- [TASK GOAL]:
If a line in the data holds the string "SHIRT", list it.

- [DATA FOR THIS TASK]:
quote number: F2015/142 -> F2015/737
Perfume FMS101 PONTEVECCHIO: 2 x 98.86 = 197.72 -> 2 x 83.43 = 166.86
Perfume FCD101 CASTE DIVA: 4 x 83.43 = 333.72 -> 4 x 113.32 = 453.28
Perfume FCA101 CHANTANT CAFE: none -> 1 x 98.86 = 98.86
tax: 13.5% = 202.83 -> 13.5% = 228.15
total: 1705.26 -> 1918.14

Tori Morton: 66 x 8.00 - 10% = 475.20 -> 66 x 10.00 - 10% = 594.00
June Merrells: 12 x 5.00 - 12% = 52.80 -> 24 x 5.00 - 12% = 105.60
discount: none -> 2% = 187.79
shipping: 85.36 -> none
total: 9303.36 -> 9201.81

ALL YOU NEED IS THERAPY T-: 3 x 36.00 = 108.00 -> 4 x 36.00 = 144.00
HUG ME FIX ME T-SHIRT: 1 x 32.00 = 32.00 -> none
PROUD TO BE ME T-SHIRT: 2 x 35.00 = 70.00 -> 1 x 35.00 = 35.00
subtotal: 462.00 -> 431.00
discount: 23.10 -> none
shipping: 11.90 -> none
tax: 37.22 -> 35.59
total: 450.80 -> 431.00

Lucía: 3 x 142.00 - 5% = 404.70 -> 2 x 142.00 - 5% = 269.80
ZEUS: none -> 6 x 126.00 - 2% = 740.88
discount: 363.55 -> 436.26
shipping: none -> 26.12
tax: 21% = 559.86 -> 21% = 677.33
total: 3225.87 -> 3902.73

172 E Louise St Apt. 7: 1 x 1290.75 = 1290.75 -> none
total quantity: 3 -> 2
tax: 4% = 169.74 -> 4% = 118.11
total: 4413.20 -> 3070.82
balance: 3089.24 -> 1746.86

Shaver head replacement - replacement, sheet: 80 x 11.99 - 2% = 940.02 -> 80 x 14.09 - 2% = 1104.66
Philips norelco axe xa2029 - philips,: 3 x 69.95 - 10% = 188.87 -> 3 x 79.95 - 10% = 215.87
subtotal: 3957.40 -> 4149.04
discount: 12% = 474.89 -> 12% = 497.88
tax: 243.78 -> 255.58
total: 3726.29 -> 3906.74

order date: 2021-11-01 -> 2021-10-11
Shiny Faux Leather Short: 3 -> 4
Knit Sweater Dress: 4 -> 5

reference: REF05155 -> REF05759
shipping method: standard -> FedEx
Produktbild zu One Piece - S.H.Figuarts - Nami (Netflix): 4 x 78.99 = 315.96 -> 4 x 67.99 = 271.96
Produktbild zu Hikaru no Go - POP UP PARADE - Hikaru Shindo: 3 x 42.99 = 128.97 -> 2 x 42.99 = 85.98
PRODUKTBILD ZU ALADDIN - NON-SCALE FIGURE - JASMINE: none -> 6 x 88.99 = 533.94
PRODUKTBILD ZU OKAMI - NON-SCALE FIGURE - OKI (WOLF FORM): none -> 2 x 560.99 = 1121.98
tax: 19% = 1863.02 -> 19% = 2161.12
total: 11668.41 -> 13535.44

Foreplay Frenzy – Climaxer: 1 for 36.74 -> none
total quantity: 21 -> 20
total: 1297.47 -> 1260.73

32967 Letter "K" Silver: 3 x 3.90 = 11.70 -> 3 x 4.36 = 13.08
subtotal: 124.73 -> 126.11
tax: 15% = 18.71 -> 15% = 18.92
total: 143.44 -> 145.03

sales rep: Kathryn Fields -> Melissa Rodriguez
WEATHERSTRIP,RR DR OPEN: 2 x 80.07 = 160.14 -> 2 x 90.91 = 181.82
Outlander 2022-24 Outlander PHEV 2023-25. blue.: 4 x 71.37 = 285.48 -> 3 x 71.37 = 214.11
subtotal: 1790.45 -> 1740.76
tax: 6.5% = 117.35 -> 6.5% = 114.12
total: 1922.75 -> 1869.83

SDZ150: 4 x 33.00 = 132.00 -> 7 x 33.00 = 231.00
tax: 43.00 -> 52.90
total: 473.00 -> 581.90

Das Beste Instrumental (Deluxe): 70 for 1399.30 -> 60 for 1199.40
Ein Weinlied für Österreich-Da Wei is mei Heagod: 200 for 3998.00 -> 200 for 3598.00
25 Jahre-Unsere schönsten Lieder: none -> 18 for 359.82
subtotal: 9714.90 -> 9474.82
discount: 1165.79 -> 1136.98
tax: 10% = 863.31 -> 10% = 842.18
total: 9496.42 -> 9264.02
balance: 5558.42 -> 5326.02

- [ANSWER FOR THIS EXERCISE]:
HUG ME FIX ME T-SHIRT: 1 x 32.00 = 32.00 -> none
PROUD TO BE ME T-SHIRT: 2 x 35.00 = 70.00 -> 1 x 35.00 = 35.00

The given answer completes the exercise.